The Federal Trade Commission announced on Tuesday evening that it has brought its first case against using fake reviews to sell products online. The Commission said it will settle with defendant Cure Encapsulations Inc., a New York City-based company, and owner Naftula Jacobwitz, who it accused of making false claims about a weight loss supplement and paying a third-party website to post fake reviews on Amazon.
Fake reviews are a constant nuisance for Amazon shoppers, despite algorithms designed to safeguard its review system, and the company has hit back with a series of lawsuits against websites that offer to post fake verified reviews.
According to the FTC’s complaint, Cure Encapsulations sold pills with garcinia cambogia, a tropical fruit also called brindleberry that is sometimes used as a “natural” weight loss aid.
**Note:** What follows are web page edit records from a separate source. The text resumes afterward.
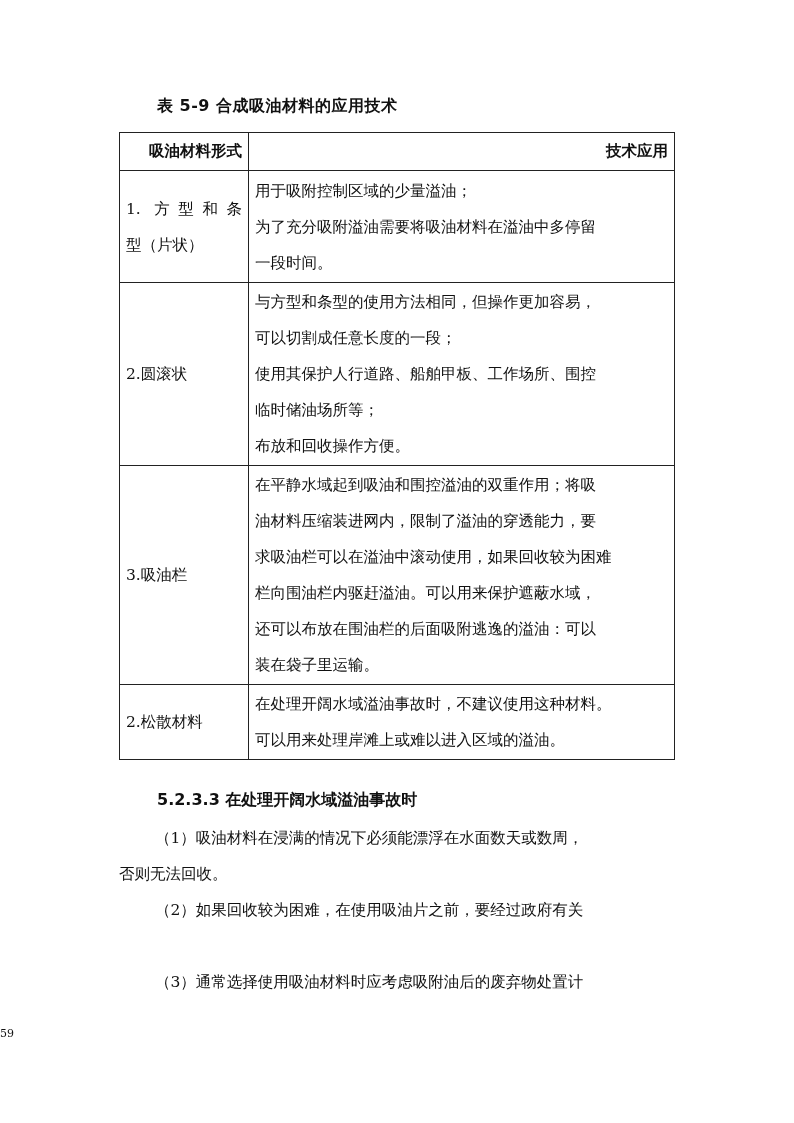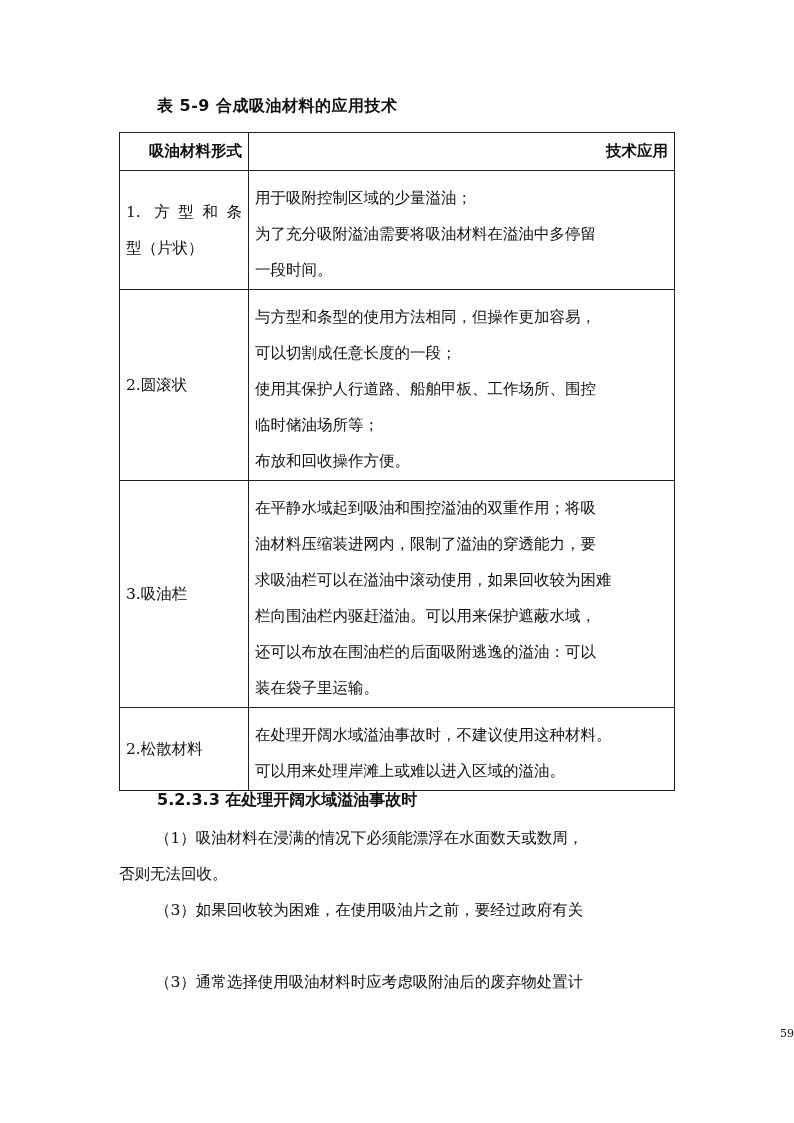--- a/index.html
+++ b/index.html
@@ -11,7 +11,7 @@
   table.t td, table.t th { border: 1px solid #222; vertical-align: middle; font-size: 15.5px; padding: 0 6px; }
   table.t th { font-weight: bold; text-align: right; height: 37px; font-family: "DejaVu Sans", "Liberation Sans", sans-serif; }
   table.t td.c1 { width: 116px; line-height: 36px; margin-top: 36px; }
-  table.t td.c2 { line-height: 36px; padding-top: 9px; padding-bottom: 1px; }
+  table.t td.c2 { line-height: 36px; padding-top: 1px; padding-bottom: 1px; }
   .line { display: block; white-space: nowrap; }
   .justify { text-align: justify; text-align-last: justify; }
   .h2 { position: absolute; left: 157px; top: 790px; font-size: 16px; font-weight: bold;

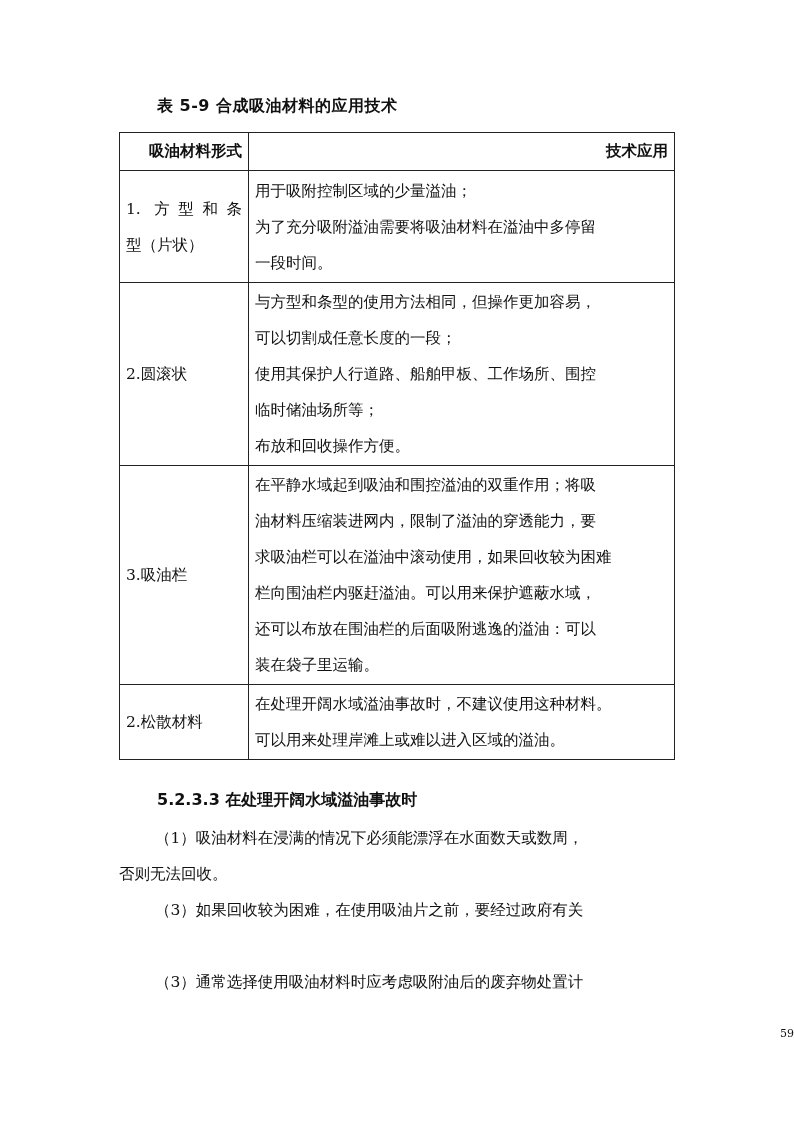--- a/index.html
+++ b/index.html
@@ -85,7 +85,7 @@
   <span class="line">否则无法回收。</span>
 </div>
 <div class="para" style="top:892px">
-  <span class="line" style="text-indent:36px">（3）如果回收较为困难，在使用吸油片之前，要经过政府有关</span>
+  <span class="line" style="text-indent:36px">（2）如果回收较为困难，在使用吸油片之前，要经过政府有关</span>
 </div>
 <div class="para" style="top:964px">
   <span class="line" style="text-indent:36px">（3）通常选择使用吸油材料时应考虑吸附油后的废弃物处置计</span>

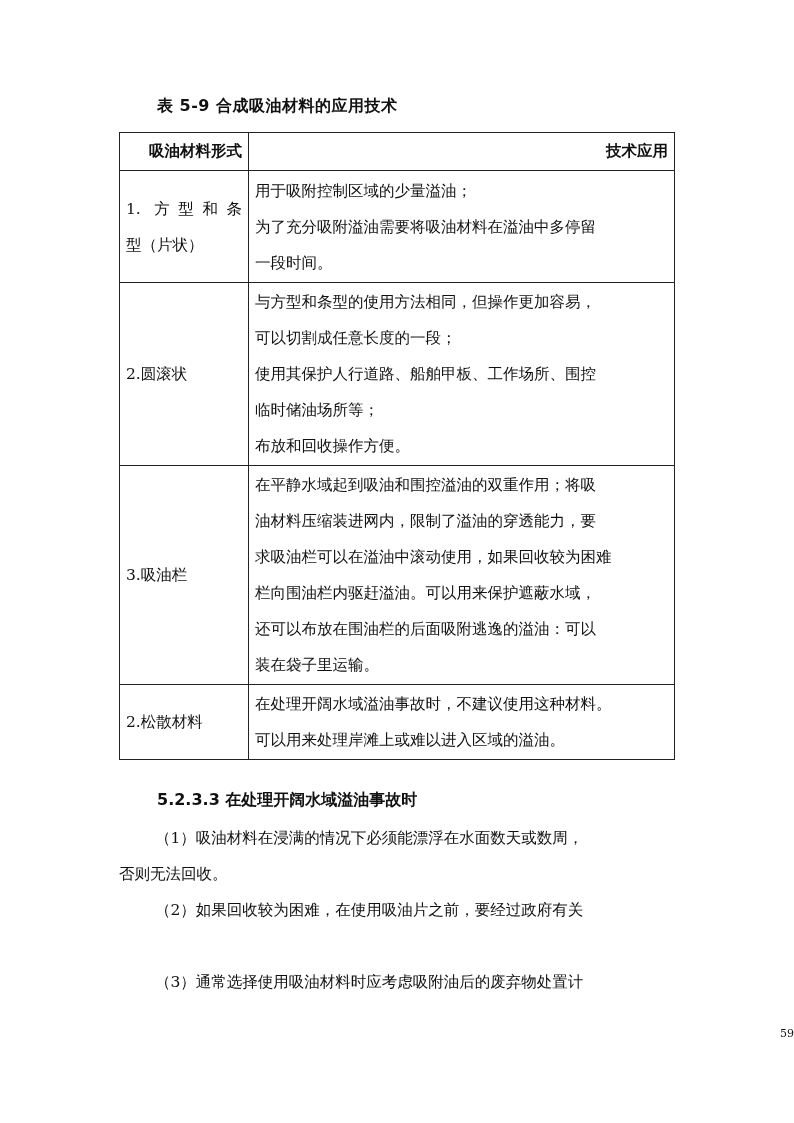--- a/index.html
+++ b/index.html
@@ -17,7 +17,7 @@
   .h2 { position: absolute; left: 157px; top: 790px; font-size: 16px; font-weight: bold;
         font-family: "DejaVu Sans", "Liberation Sans", sans-serif; }
   .para { position: absolute; left: 119px; width: 556px; font-size: 15.5px; line-height: 36px; }
-  .pageno { position: absolute; left: 0; width: 794px; top: 1027px; text-align: right; font-size: 11px; }
+  .pageno { position: absolute; left: 0; width: 794px; top: 1027px; text-align: left; font-size: 11px; }
 </style>
 </head>
 <body>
Called Quality Encapsulations Garcinia Cambogia, the pills were sold only on Amazon. Jacobwitz paid a website called www.amazonverifiedreviews.com to post favorable reviews in order to boost its rating (Chris Embry, operator of Amazonverifiedreviews.com, was one of the defendants named in a lawsuit filed by Amazon in 2016).
On October 8, 2014, Jacobwitz sent an email to the site’s operator saying he’d pay a total of $1,000 for 30 reviews, three per day, with the goal of increasing its 4.2 rating to 4.3, which he claimed was necessary in order to have sales. He also wrote that he wanted the product to “stay a five star.”
Www.amazonverifiedreviews.com then posted a series of fake five-star reviews praising the pills. The FTC said the reviews made false claims, including that the pills were a powerful appetite suppressant, caused weight loss of up to 20 pounds and blocked the formation of new fat cells.
The proposed settlement includes a judgement of $12.8 million, to be suspended upon payment of $50,000 to the FTC and certain unpaid income tax obligations. The settlement also bans Cure Encapsulations and Jacobwitz from making weight-loss, fat-blocking or disease-treatment claims for dietary supplements, food or drugs, unless they have reliable scientific evidence from clinical trials in humans. They are also prohibited from making misrepresentations about endorsements, including fake reviews, and must tell Amazon which reviews were faked and email customers who have bought the pills to give them information about FTC’s allegations.
In a press release, Andrew Smith, director of the FTC’s Bureau of Consumer Protection, said, “When a company buys fake reviews to inflate its Amazon ratings, it hurts both shoppers and companies that play by the rules.”
In a media statement, a Amazon spokesperson said, “We welcome the FTC’s work in this area. Amazon invests significant resources to protect the integrity of reviews in our store because we know customers value the insights and experiences shared by fellow shoppers. Even one inauthentic review is one too many. We have clear participation guidelines for both reviewers and selling partners and we suspend, ban, and take legal action on those who violate our policies.”